Search code examples
rstacked-bar-chart

Adding totals above a proportions stacked bar chart with multiple response variables


I am trying to add totals to a stacked bar chart where I depict proportions and where both the x and y variables are multiple response ones. I managed to do it with total counts despite getting a warning message, but it totally gets messed up when I try to add totals to the proportions bar chart.

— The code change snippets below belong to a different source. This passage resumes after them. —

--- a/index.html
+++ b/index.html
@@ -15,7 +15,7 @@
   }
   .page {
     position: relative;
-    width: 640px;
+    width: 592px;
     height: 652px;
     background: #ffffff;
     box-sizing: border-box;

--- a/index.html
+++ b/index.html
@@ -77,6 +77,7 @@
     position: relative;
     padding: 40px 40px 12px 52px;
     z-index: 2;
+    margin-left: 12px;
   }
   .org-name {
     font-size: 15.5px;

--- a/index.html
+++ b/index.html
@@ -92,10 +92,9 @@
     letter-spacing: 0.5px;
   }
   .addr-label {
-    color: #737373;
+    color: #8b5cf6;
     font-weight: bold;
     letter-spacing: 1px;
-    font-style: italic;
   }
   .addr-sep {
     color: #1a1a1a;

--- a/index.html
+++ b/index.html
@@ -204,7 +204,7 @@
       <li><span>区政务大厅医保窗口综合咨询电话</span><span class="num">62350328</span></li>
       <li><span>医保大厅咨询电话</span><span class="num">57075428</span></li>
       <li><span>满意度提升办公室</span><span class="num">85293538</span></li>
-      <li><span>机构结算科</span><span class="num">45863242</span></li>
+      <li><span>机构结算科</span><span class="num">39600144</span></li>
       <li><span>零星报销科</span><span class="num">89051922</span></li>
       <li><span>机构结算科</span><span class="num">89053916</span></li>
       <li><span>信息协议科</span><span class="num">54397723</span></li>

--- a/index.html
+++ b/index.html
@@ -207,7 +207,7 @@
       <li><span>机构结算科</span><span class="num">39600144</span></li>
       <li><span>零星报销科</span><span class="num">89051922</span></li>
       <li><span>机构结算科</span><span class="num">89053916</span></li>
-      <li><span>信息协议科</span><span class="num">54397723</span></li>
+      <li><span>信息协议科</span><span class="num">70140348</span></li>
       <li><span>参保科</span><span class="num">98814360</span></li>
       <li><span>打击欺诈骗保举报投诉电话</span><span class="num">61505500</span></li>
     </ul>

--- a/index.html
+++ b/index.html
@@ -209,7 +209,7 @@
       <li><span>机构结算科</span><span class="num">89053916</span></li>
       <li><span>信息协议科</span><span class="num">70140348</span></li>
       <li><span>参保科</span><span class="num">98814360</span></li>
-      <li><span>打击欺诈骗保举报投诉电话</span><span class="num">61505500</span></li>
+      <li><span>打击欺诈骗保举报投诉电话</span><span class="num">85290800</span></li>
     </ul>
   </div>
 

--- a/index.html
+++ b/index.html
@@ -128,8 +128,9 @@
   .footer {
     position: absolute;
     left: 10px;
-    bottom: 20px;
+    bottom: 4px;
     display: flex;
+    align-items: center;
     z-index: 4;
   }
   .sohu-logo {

This is an excerpt of my df hnvf3:

structure(list(HNV_grasslands = c(1L, 0L, 1L, 1L, 1L, 1L, 1L, 
1L, 1L, 1L, 1L), HNV_arable = c(1L, 1L, 1L, 0L, 0L, 1L, 1L, 1L, 
1L, 1L, 1L), HNV_permanent_crop = c(1L, 1L, 1L, 0L, 0L, 1L, 1L, 
1L, 1L, 1L, 1L), HNV_mosaic = c(1L, 0L, 1L, 0L, 0L, 0L, 1L, 1L, 
1L, 0L, 1L), Animal_vegetal = c("", "Both", "Both", "Both", "", 
"Vegetal species", "Vegetal species", "", "Both", "Animal species", 
"Both")), row.names = 10:20, class = "data.frame")

This is the code I used for adding the total in the counts version and despite getting a warning:

The following aesthetics were dropped during statistical transformation: fill This can happen when ggplot fails to infer the correct grouping structure in the data. Did you forget to specify a group aesthetic or to convert a numerical variable into a factor?

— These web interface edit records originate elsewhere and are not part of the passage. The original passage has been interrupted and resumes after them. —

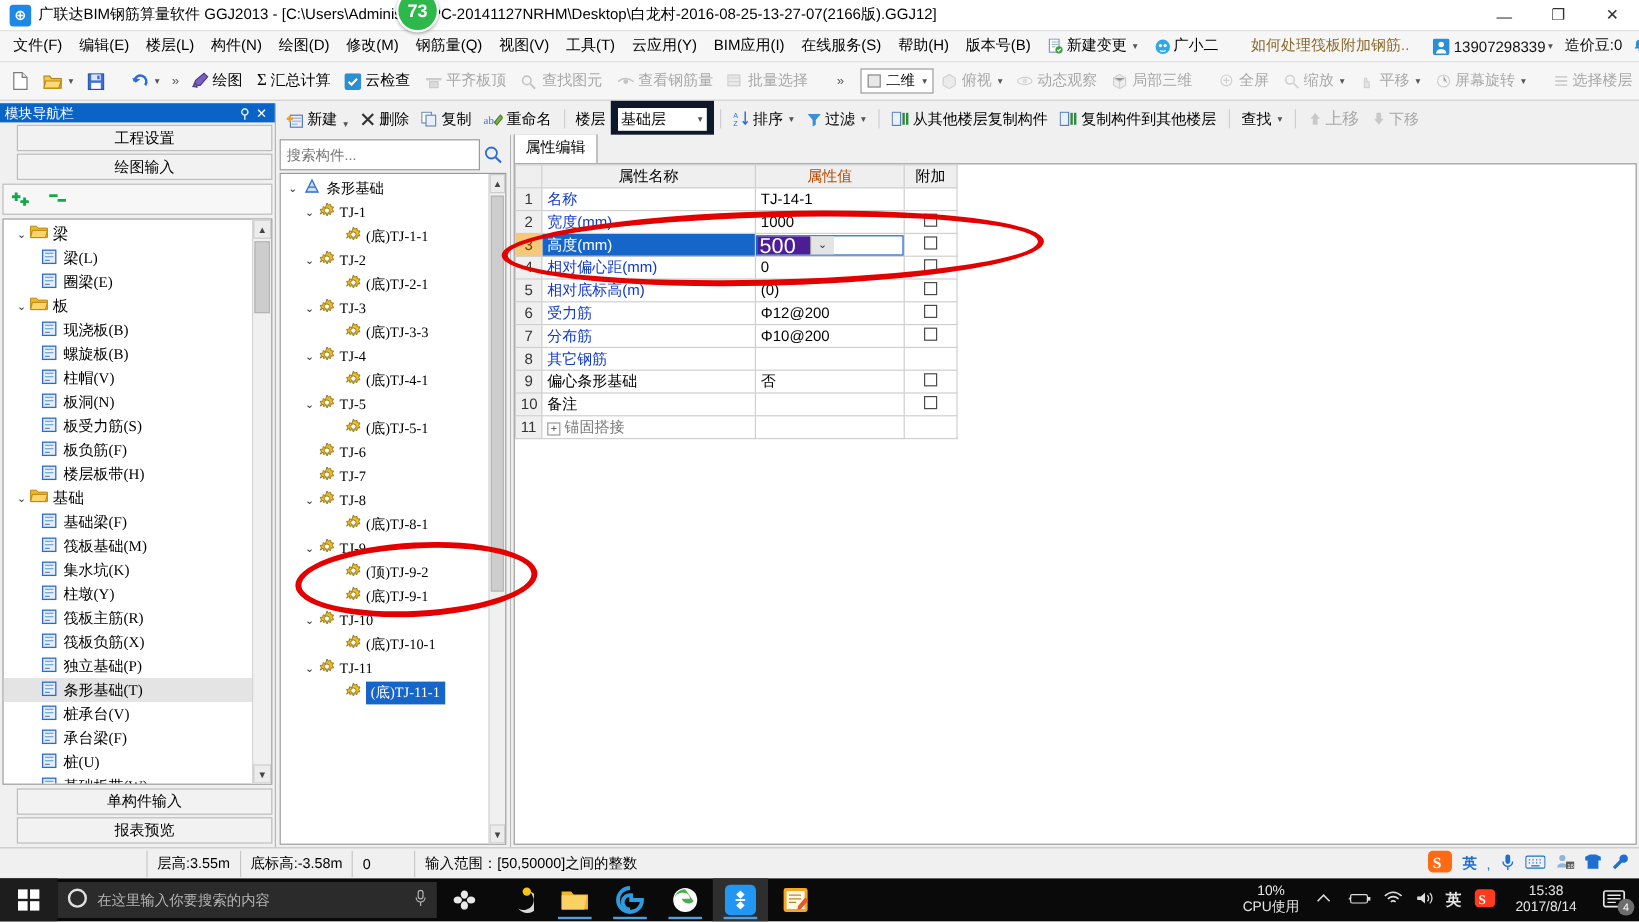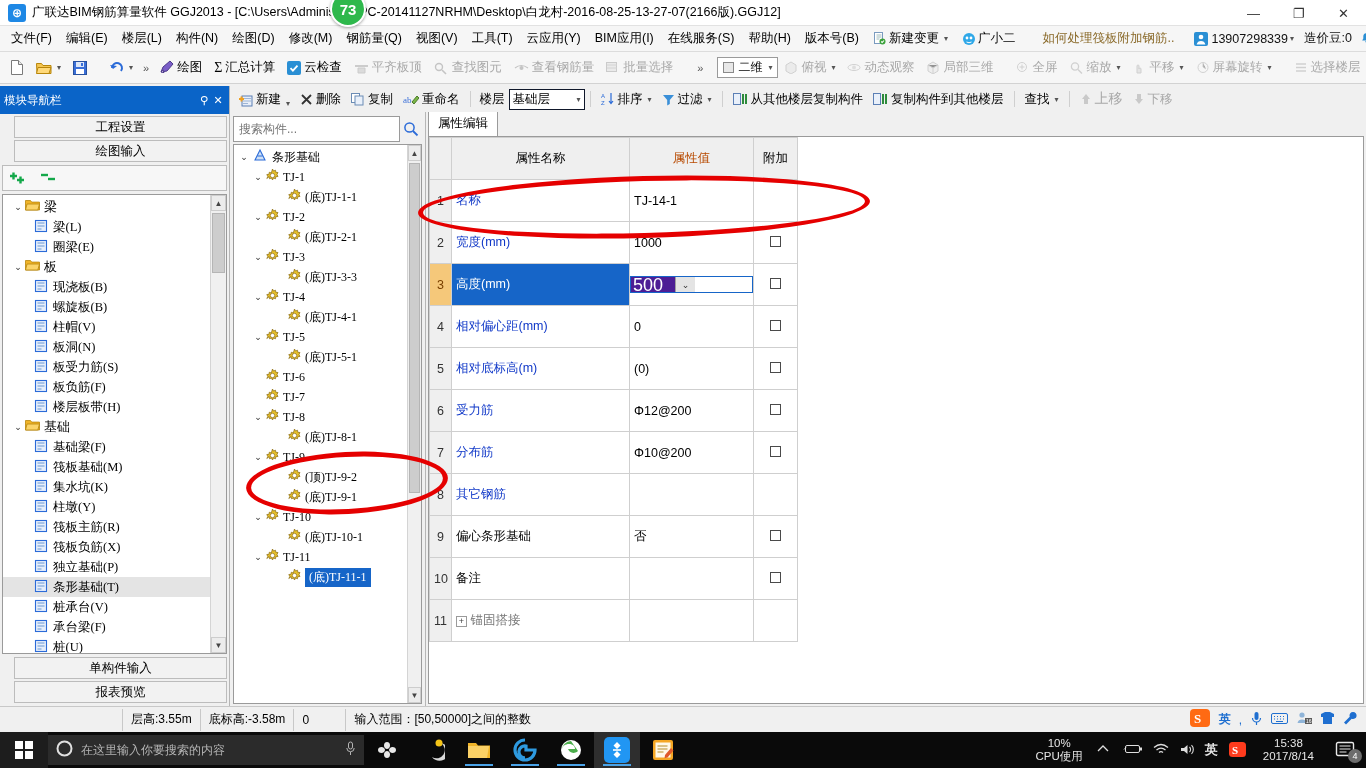--- a/index.html
+++ b/index.html
@@ -60,7 +60,7 @@
   
   #leftpanel{ width:230px; background:#f0f0f0; border-right:1px solid #b6b6b6;
     display:flex; flex-direction:column; }
-  #navtitle{ height:28px; background:#0a64c8; color:#fff; font-size:11.5px;
+  #navtitle{ height:16px; background:#0a64c8; color:#fff; font-size:11.5px;
     display:flex; align-items:center; padding:0 4px; }
   #navtitle .t{ flex:1; }
   #navtitle .ic{ width:14px;text-align:center;font-size:11px; }

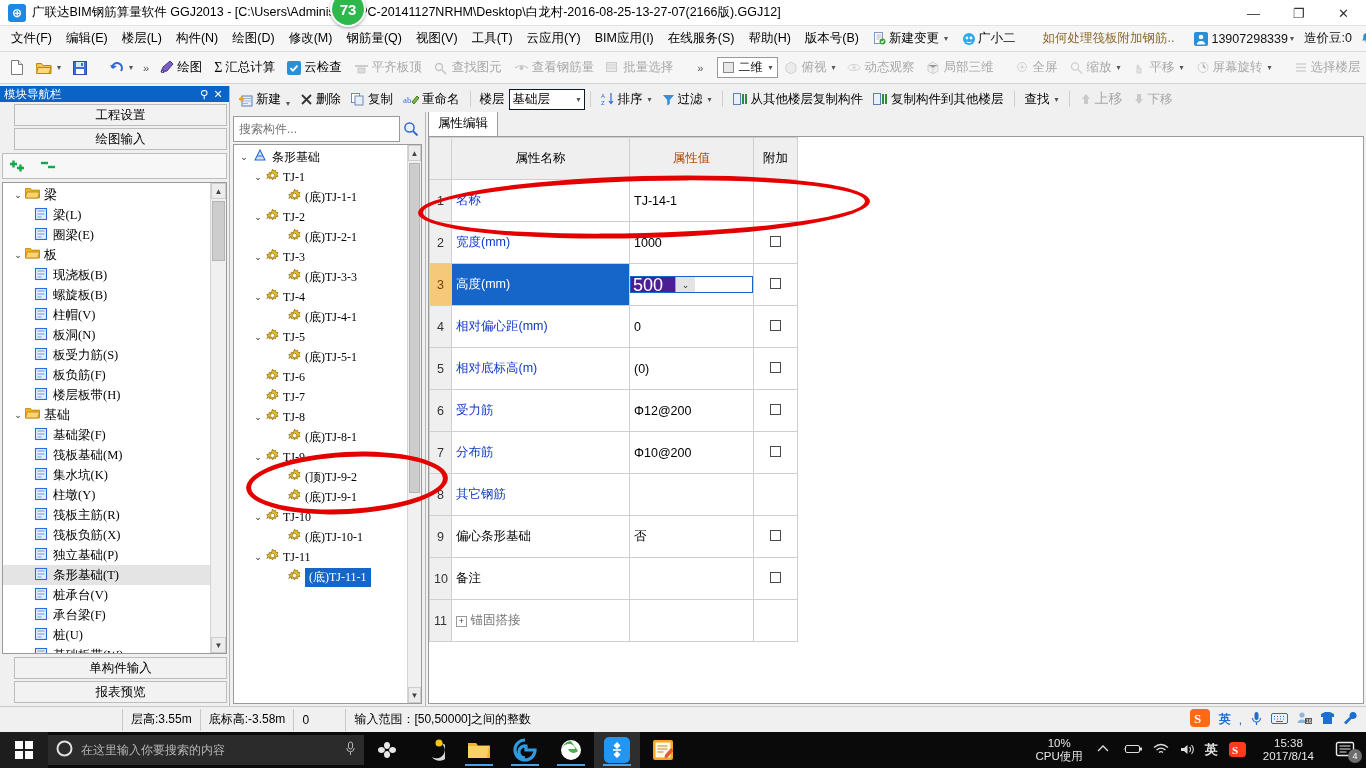--- a/index.html
+++ b/index.html
@@ -631,7 +631,7 @@
       </div>
       <div class="sep-v"></div>
       <span style="font-size:12.5px;padding:0 4px;">楼层</span>
-      <div style="display:flex;align-items:center;border:1px solid #0f172a;background:#fff;padding:1px 3px;">
+      <div style="display:flex;align-items:center;border:6px solid #0f172a;background:#fff;padding:1px 3px;">
         <span style="font-size:12.5px;min-width:54px;">基础层</span>
         <span class="caret" style="margin-left:10px;">▾</span>
       </div>

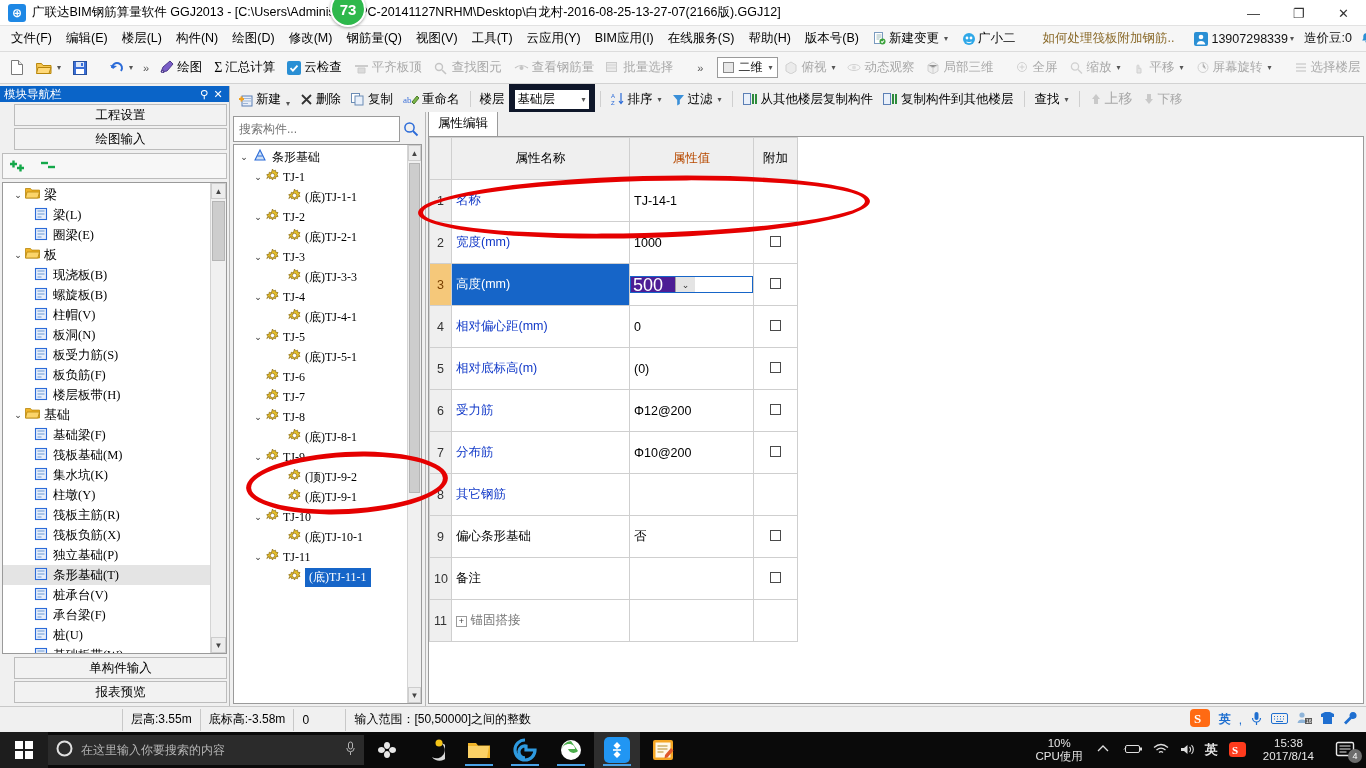--- a/index.html
+++ b/index.html
@@ -110,7 +110,7 @@
     overflow:hidden; }
   table.pg{ border-collapse:collapse; width:368px; table-layout:fixed; }
   table.pg th, table.pg td{ border:1px solid #cfcfcf; height:19px; font-size:12.5px;
-    padding:12px 4px; vertical-align:middle; }
+    padding:0 4px; vertical-align:middle; }
   table.pg th{ background:#efefef; font-weight:normal; text-align:center; }
   th.c-num{ width:22px; } td.c-num{ width:22px; text-align:center; background:#efefef; color:#333;
     font-size:11.5px;}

I get the total counts on top.

hnvf4 <- hnvf3 %>%
  pivot_longer(
    cols = starts_with("HNV"),
    names_to = c("HNV"),
    names_prefix = "HNV_",
    values_to = "value1") |>
    filter(value1 == 1 & Animal_vegetal !="") |>
  select(-value1) # pone esto para que hnvf2 no sea todo "1" en todas las filas, sino el valor de provisioning, etc
glimpse(hnvf4)

hnvf4 |>
  ggplot(aes(x = HNV,fill = factor(Animal_vegetal, levels=c("Animal species", "Vegetal species", "Both")))) +
  geom_bar()+
  geom_text(stat ="count",aes(label=after_stat(count), group= HNV, vjust= -1))+
    scale_fill_manual(values = c("#FDCDAC", "#B3E2CD","#CBD5E8"))+
  theme(axis.text.x = element_text(angle=90, vjust = 0.5, hjust=1), 
        axis.ticks.x = element_blank())+
  theme(axis.line.y = element_line(linewidth = 0.5, colour = "black"),
        axis.ticks.length.y.left = unit(.25, "cm"))+
  theme(panel.background = element_rect(fill=NA))+
  scale_x_discrete(labels=c('arable land', 'grasslands', 'mosaic landscape', 
                            'permanent croplands')) +
  labs(x= "HNV farmland type", y="Number of studies", fill= "")+
  #geom_text(data=stacked, aes(label=nsum, variable),size=2, vjust= 1)+
  theme(axis.title.y = element_text(margin=margin(r= 15)))+
  scale_y_continuous(limits= c(0,100), breaks=c(0,25,50,75, 100),expand = c(0,0)) +
  theme(legend.position = c(.99, .95),
        legend.justification = c("right", "top"))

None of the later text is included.